3.6  Reduce Hard Parsing — Use Bind Variables

Hard parsing consumes CPU and shared pool memory. Ensure applications use bind variables, not literal values:

-- BAD (hard parse on every execution):

SELECT * FROM orders WHERE order_id = 12345;

 

-- GOOD (soft parse on repeated executions):

SELECT * FROM orders WHERE order_id = :order_id;

 

Monitor hard vs. soft parse rates:

SELECT name, value FROM v$sysstat

WHERE  name IN ('parse count (hard)', 'parse count (total)');

 


 

Step 4: Optimize Indexes

 

Correct index strategy eliminates full table scans and reduces I/O dramatically. Oracle 19c supports B-tree, bitmap, function-based, and invisible indexes.

 

4.1  Identify Missing Indexes

Use the AWR SQL report or look for high buffer get SQL. You can also query the SQL Access Advisor:

BEGIN

  DBMS_ADVISOR.QUICK_TUNE(

    advisor_name => DBMS_ADVISOR.SQLACCESS_ADVISOR,

    task_name    => 'idx_advisor_task',

    attr1        => 'SELECT * FROM orders WHERE cust_id = :x'

  );

END;

/

 

4.2  Find Unused Indexes

Unused indexes waste space and slow down DML operations:

SELECT index_name, table_name, monitoring, used

FROM   v$object_usage

WHERE  used = 'NO';

 

Enable monitoring before checking:

ALTER INDEX idx_name MONITORING USAGE;

 

4.3  Rebuild Fragmented Indexes

Check index fragmentation with ANALYZE:

ANALYZE INDEX idx_name VALIDATE STRUCTURE;

SELECT name, del_lf_rows, lf_rows,

       ROUND(del_lf_rows/NULLIF(lf_rows,0)*100,2) AS pct_deleted

FROM   index_stats;

 

Rebuild if pct_deleted exceeds 20%:

ALTER INDEX idx_name REBUILD ONLINE PARALLEL 4;

 

4.4  Use Invisible Indexes for Safe Testing

Test a new index without impacting the current workload:

CREATE INDEX idx_test ON orders(status, created_date) INVISIBLE;

-- Test with optimizer_use_invisible_indexes = TRUE at session level

ALTER SESSION SET optimizer_use_invisible_indexes = TRUE;

 

4.5  Consider Partitioned Indexes for Large Tables

For tables with hundreds of millions of rows, local partitioned indexes align with table partitions and dramatically reduce I/O:

CREATE INDEX idx_orders_date

ON orders (order_date)

LOCAL COMPRESS 1;

 


 

Step 5: Tune I/O and Storage

 

Disk I/O is often the final bottleneck after memory and SQL are optimized.
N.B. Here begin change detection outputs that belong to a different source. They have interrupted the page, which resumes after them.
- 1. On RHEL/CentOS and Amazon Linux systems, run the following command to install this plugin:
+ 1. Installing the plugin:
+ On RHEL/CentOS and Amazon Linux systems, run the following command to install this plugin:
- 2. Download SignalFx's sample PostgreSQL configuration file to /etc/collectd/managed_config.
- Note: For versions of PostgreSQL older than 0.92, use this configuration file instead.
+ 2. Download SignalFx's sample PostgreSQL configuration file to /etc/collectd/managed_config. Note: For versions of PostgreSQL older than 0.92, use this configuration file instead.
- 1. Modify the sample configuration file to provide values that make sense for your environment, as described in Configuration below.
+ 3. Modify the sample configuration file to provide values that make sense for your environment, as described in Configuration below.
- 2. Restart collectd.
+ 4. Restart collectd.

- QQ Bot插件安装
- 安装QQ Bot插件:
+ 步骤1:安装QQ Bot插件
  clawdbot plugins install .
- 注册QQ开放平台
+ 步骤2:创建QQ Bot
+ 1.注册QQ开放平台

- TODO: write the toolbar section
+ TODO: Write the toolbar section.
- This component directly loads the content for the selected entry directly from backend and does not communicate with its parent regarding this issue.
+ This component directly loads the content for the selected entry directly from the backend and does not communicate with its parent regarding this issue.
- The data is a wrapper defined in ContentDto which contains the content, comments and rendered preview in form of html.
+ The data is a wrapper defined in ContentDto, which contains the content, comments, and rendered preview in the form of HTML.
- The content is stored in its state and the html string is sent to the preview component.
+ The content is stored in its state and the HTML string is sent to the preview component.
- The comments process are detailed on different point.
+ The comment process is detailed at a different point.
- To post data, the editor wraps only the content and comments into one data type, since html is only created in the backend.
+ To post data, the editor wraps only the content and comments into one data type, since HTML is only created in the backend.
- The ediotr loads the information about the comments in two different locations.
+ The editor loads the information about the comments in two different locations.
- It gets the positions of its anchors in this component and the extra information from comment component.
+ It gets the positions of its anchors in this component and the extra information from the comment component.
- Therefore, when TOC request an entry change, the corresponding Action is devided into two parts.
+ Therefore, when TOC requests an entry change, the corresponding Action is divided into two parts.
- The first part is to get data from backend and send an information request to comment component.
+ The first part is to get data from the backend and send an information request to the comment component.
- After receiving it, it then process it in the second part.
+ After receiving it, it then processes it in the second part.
Oracle 19c integrates tightly with ASM (Automatic Storage Management) and supports Smart Flash Cache.

 

5.1  Identify I/O Bottlenecks

SELECT file#, name,

       phyrds, phywrts,

       readtim/NULLIF(phyrds,0) AS avg_read_ms,

       writetim/NULLIF(phywrts,0) AS avg_write_ms

FROM   v$filestat f, v$datafile d

WHERE  f.file# = d.file#

ORDER  BY phyrds + phywrts DESC;

 

5.2  Spread Hot Datafiles Across Disks

Move hot datafiles to separate spindles or SSDs using ASM rebalancing or OS-level file moves:

-- In ASM: rebalance disk group

ALTER DISKGROUP data REBALANCE POWER 4;

 

5.3  Configure db_file_multiblock_read_count

For datawarehouses with many full scans, increase the multiblock read count:

ALTER SYSTEM SET db_file_multiblock_read_count = 128 SCOPE=BOTH;

 

5.4  Monitor and Tune Redo Log I/O

Excessive log switches cause checkpoint storms and I/O spikes:

SELECT sequence#, members, archived,

       (sysdate - first_time)*24*60 AS age_minutes

FROM   v$log

ORDER  BY first_time;

 

Target: redo logs should switch no more than 4-6 times per hour. Increase log file size if switching more frequently:

-- Add new larger log group

ALTER DATABASE ADD LOGFILE GROUP 4

  ('/oradata/redo04a.log', '/oradata/redo04b.log') SIZE 1G;

 

5.5  Enable Direct Path Reads for Large Segments

For parallel query and large table scans, direct path reads bypass the buffer cache and reduce cache pollution:

ALTER SESSION SET "_serial_direct_read" = TRUE;  -- session level testing

 


 

Step 6: Manage Waits and Contention

 

Wait events indicate where sessions are blocked. Understanding the top wait events from AWR guides the next tuning actions.

 

6.1  Categorize Wait Events

 

Wait Event

Meaning & Action

db file sequential read

Single-block I/O — usually index scans. Optimize indexes or add storage speed.

db file scattered read

Multi-block full scans. Consider partitioning or adding indexes.

log file sync

Commits waiting for redo flush. Batch commits, or move redo to faster storage.

library cache lock/pin

Hard parsing or DDL contention. Use bind variables, avoid DDL under load.

buffer busy waits

Hot blocks — multiple sessions reading the same block. Reduce row chaining or use reverse indexes.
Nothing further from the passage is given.